:: Your goal ::
From the data below, retype exactly the lines starting with the one that contains "border:1px solid; border-color:#848284" and ending with the one that contains "top:696px; width:300px; text-align:right;", both included.

── Provided records ──

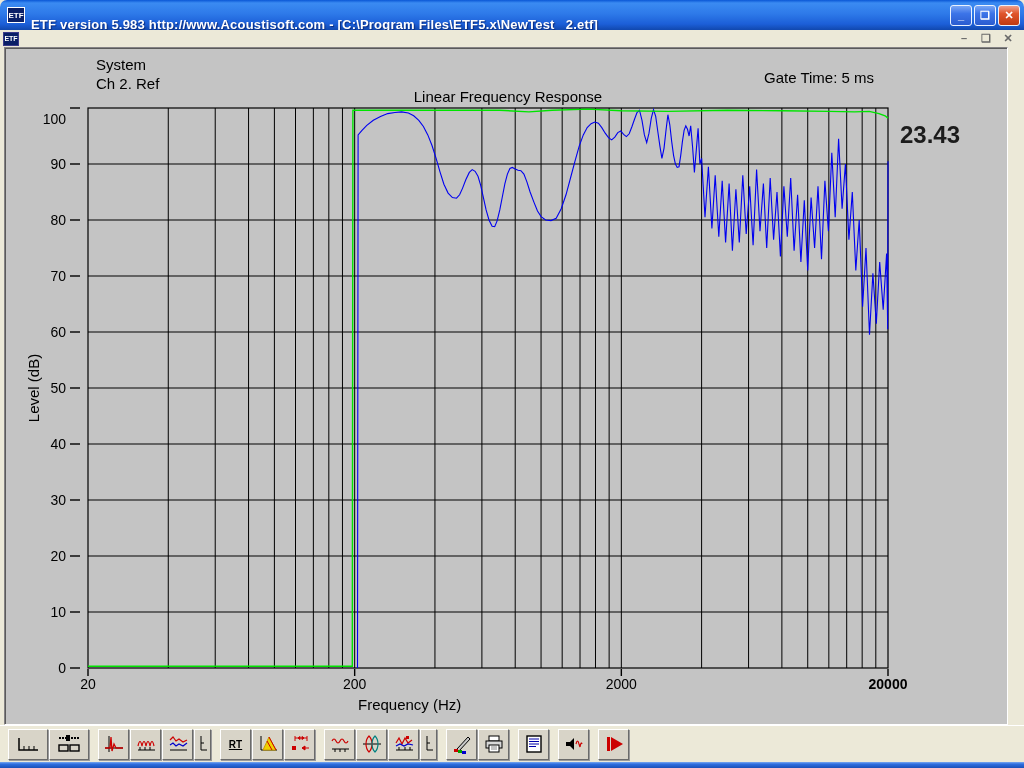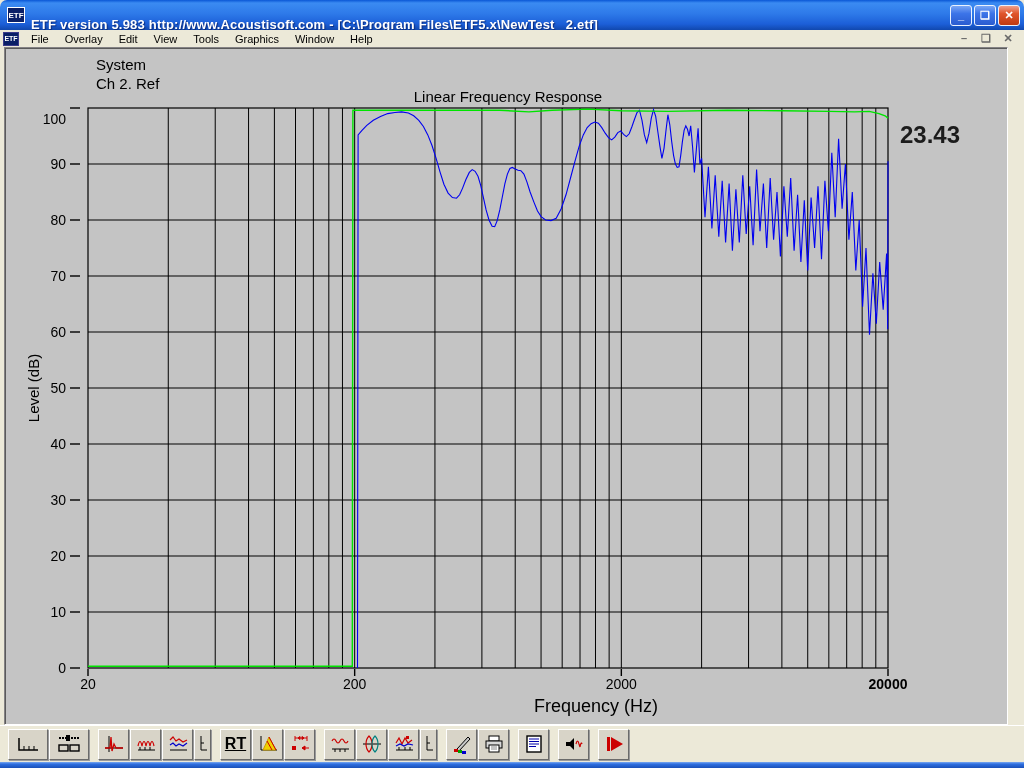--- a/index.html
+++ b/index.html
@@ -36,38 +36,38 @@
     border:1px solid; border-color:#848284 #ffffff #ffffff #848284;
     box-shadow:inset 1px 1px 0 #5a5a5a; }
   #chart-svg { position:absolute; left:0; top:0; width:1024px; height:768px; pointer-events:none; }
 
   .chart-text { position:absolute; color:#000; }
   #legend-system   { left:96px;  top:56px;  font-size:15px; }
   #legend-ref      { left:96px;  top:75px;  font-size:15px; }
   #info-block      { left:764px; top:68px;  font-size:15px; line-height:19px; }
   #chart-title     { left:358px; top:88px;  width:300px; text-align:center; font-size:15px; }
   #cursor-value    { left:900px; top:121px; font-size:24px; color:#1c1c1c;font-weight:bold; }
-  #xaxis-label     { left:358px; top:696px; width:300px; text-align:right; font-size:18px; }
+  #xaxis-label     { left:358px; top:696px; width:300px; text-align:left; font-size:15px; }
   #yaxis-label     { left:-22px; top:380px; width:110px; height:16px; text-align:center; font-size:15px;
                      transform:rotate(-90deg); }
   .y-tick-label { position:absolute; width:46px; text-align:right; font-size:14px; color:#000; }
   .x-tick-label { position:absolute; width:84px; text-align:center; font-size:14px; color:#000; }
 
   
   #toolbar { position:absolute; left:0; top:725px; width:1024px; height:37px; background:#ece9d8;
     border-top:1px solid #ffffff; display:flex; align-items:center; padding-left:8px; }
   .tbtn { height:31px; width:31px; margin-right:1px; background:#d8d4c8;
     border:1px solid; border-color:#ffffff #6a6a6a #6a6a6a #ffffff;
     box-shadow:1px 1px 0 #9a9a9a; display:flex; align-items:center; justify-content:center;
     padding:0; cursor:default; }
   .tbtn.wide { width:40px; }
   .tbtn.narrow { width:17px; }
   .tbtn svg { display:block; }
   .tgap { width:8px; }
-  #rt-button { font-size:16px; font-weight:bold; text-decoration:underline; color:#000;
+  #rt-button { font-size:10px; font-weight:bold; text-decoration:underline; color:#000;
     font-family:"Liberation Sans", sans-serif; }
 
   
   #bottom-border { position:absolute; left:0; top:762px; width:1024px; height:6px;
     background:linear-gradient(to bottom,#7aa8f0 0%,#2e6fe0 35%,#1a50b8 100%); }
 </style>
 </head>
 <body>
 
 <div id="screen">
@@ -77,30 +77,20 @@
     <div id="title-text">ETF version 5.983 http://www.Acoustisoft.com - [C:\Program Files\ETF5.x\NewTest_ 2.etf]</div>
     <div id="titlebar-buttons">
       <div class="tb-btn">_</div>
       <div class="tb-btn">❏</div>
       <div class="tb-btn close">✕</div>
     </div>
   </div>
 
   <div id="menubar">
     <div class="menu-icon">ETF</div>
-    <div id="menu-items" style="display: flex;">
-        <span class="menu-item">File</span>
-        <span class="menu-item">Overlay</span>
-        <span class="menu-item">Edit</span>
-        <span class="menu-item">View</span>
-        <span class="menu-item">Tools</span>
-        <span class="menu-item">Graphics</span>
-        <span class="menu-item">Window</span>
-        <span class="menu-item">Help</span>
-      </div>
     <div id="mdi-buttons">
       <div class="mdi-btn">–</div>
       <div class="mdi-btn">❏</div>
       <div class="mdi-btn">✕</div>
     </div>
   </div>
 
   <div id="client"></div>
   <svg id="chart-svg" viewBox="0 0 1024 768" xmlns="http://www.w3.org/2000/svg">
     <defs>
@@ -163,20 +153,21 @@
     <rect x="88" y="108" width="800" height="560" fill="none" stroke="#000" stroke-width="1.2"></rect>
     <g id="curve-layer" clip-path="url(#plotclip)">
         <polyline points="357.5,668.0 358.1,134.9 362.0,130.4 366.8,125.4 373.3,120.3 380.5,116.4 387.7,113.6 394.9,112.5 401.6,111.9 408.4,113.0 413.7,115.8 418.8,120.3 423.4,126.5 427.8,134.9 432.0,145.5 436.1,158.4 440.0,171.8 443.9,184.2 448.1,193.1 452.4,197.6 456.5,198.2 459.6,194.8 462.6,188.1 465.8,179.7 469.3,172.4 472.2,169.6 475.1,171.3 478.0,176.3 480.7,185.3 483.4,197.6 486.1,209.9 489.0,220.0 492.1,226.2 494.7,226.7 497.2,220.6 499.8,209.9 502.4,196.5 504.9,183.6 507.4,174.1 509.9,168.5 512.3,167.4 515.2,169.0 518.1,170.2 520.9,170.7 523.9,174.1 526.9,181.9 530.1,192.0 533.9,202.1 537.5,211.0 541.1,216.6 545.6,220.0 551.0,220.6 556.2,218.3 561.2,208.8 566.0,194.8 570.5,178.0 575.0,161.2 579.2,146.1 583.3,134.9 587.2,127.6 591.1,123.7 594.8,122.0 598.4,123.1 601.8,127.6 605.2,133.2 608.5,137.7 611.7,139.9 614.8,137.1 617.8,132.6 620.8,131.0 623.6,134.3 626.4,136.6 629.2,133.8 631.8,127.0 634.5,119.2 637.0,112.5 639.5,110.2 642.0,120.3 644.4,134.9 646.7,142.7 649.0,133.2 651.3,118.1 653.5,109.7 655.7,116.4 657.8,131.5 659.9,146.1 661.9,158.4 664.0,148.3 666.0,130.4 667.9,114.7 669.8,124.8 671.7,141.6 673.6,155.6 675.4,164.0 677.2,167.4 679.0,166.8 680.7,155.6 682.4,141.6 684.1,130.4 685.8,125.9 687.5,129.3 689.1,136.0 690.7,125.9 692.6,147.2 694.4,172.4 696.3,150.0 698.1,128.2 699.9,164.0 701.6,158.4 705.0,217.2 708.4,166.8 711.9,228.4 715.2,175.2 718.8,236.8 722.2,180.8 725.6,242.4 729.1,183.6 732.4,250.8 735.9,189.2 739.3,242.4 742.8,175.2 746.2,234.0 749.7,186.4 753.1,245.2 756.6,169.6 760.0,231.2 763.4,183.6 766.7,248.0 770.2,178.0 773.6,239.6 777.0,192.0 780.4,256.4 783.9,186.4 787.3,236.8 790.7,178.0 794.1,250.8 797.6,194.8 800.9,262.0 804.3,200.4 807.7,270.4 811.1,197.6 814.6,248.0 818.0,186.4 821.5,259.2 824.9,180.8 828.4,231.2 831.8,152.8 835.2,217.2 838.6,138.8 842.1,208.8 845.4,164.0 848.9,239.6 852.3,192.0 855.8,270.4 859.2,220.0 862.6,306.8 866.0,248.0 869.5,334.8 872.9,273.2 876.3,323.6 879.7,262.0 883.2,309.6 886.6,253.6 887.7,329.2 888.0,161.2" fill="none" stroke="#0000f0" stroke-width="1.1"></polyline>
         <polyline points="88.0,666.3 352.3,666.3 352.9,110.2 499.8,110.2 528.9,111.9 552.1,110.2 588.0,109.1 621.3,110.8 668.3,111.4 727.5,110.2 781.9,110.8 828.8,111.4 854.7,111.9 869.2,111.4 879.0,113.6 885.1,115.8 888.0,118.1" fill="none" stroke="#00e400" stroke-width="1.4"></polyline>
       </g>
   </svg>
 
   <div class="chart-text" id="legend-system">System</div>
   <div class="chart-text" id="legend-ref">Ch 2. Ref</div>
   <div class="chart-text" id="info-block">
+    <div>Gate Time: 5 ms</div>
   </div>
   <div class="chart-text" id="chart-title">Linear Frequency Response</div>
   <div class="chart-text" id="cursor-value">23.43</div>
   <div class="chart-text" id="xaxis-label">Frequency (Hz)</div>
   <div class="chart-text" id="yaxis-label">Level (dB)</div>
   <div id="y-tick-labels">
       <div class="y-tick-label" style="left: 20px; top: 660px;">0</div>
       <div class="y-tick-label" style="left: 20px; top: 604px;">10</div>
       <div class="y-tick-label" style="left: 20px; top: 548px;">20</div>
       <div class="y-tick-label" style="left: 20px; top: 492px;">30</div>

───

:: Exercise output ::
     border:1px solid; border-color:#848284 #ffffff #ffffff #848284;
     box-shadow:inset 1px 1px 0 #5a5a5a; }
   #chart-svg { position:absolute; left:0; top:0; width:1024px; height:768px; pointer-events:none; }
 
   .chart-text { position:absolute; color:#000; }
   #legend-system   { left:96px;  top:56px;  font-size:15px; }
   #legend-ref      { left:96px;  top:75px;  font-size:15px; }
   #info-block      { left:764px; top:68px;  font-size:15px; line-height:19px; }
   #chart-title     { left:358px; top:88px;  width:300px; text-align:center; font-size:15px; }
   #cursor-value    { left:900px; top:121px; font-size:24px; color:#1c1c1c;font-weight:bold; }
-  #xaxis-label     { left:358px; top:696px; width:300px; text-align:right; font-size:18px; }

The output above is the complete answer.